Hacia mediados de los años 80 del siglo XX se inició un intenso debate sobre la necesidad de hacer una reforma del sector público que permitiera configurar una institución financiable, que facilitara el desarrollo económico y no lo ahogara como estaba ocurriendo.
La crisis hiperinflacionaria de fines de la década citada dio la posibilidad al gobierno de Carlos Menem de poner en práctica esas ideas que dominaban el debate económico y político. En parte lo logró con la desregulación de la economía y la reforma de la administración pública nacional.
Pudo, con la convertibilidad monetaria, parar la inflación, pero no el endeudamiento ya que el gasto público excesivo se mantuvo. Con lo cual esa experiencia fracasó.
El periodo iniciado a comienzos de 2002 y finalizado en 2015, con el cambio de gobierno, se caracterizó esencialmente por la reversión de lo realizado en los 90. Se reestatizaron empresas, se crearon otras nuevas, tanto nacionales como provinciales, creció extraordinariamente el empleo público y la remuneración del mismo, surgieron nuevas dependencias estatales de todo tipo.
Los números son elocuentes. El gasto público consolidado, que en 1995 representaba el 26,3% del PBI, ascendió a 41,4% en 2015. El incremento de empleo fue acompañado de claras ventajas para quienes se desempeñan en el sector público, tanto por las condiciones laborales como por las remuneraciones.
Esta situación objetiva, acompañada por una intensa acción ideológica en favor del estatismo y contraria a la actividad privada, ha ido configurando una de las sociedades más estatistas del mundo.
A la vez, se expandieron las corporaciones de diverso tipo, donde los intereses de las mismas bloquean todo intento de reformas.
El problema es que ese inmenso y complejo sector público no se puede financiar con impuestos, a pesar de que la presión fiscal es la más alta de la historia.
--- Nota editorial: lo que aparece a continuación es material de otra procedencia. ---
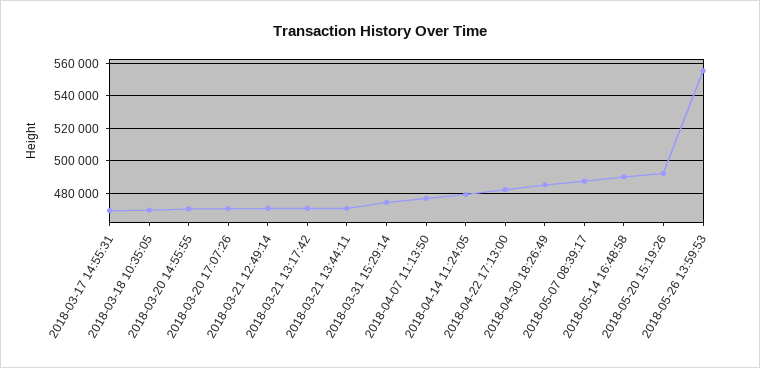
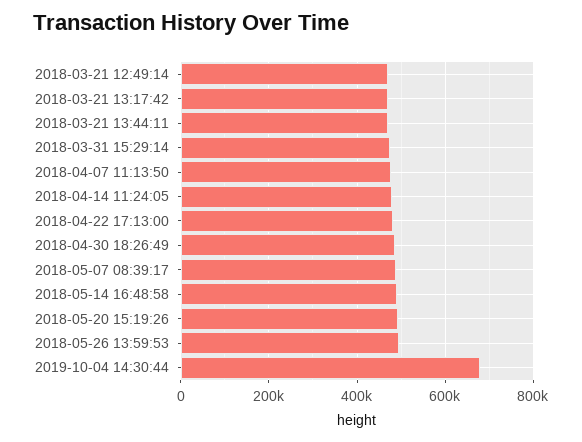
2018-03-17 14:55:31: 470000 -> none
2018-03-18 10:35:05: 470000 -> none
2018-03-20 14:55:55: 470000 -> none
2018-03-20 17:07:26: 470000 -> none
2018-05-26 13:59:53: 555000 -> 500000
2019-10-04 14:30:44: none -> 680000

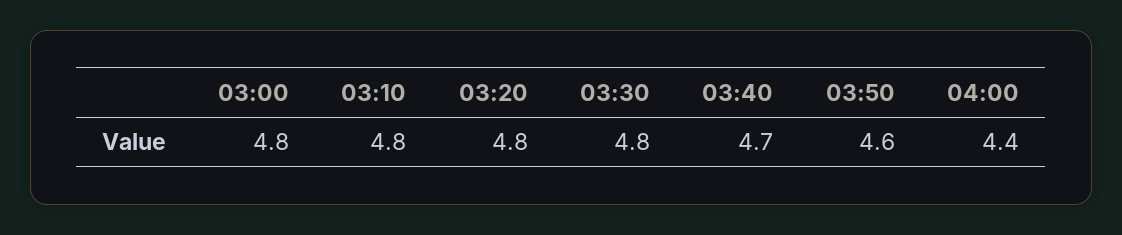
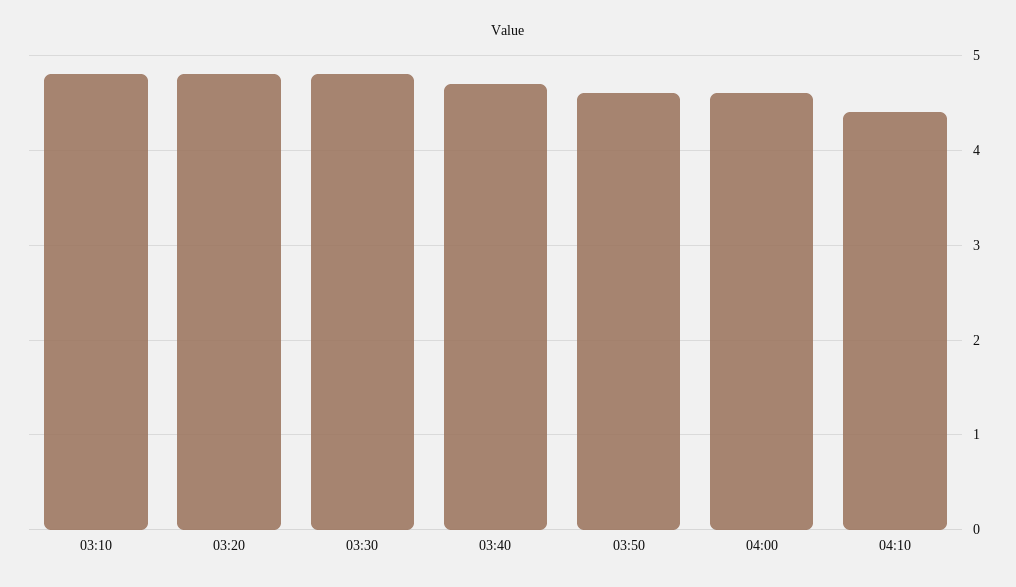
03:00: 4.8 -> none
04:00: 4.4 -> 4.6
04:10: none -> 4.4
Presión tributaria de todo tipo que hoy es el mayor obstáculo para la competitividad de las empresas, además de ser un desaliento para las inversiones.
En consecuencia no quedan más caminos que el endeudamiento y/o la emisión monetaria para financiar el gasto. Este círculo vicioso se traduce en la conocida situación de estancamiento económico, la temida estanflación, en la que según varios economistas ya nos encontramos.
En una sociedad de corporaciones la situación precitada agudiza la denominada puja distributiva: no solo nadie quiere perder nada, sino que todo el que puede quiere quedarse con algo del otro. El sacudón cambiario que estamos viviendo mostró que el endeudamiento en los mercados financieros se había hecho oneroso y difícil de conseguir, de ahí el recurso al FMI en busca de una "tabla de salvación", siempre temporaria. Porque sin rehacer el sector, adecuarlo a lo que es sustentable en el tiempo, el déficit nunca se irá.
No se trata de un problema ideológico entre estatismo y privatismo, sino de una realidad incontrastable, los datos está a la vista. Ciertamente hay que discutir qué se corta y que no, pero lo que es seguro es que hay que revisar cada dependencia, cada organismo de ese pesado aparato que abruma a los que están fuera de él.
Hay enormes y oscuros bolsones de privilegios que el gobierno tiene que sacar a la luz, para que los ciudadanos entiendan cuál es la naturaleza y magnitud. Porque achicar el déficit sin reforma es pan para hoy y hambre para mañana.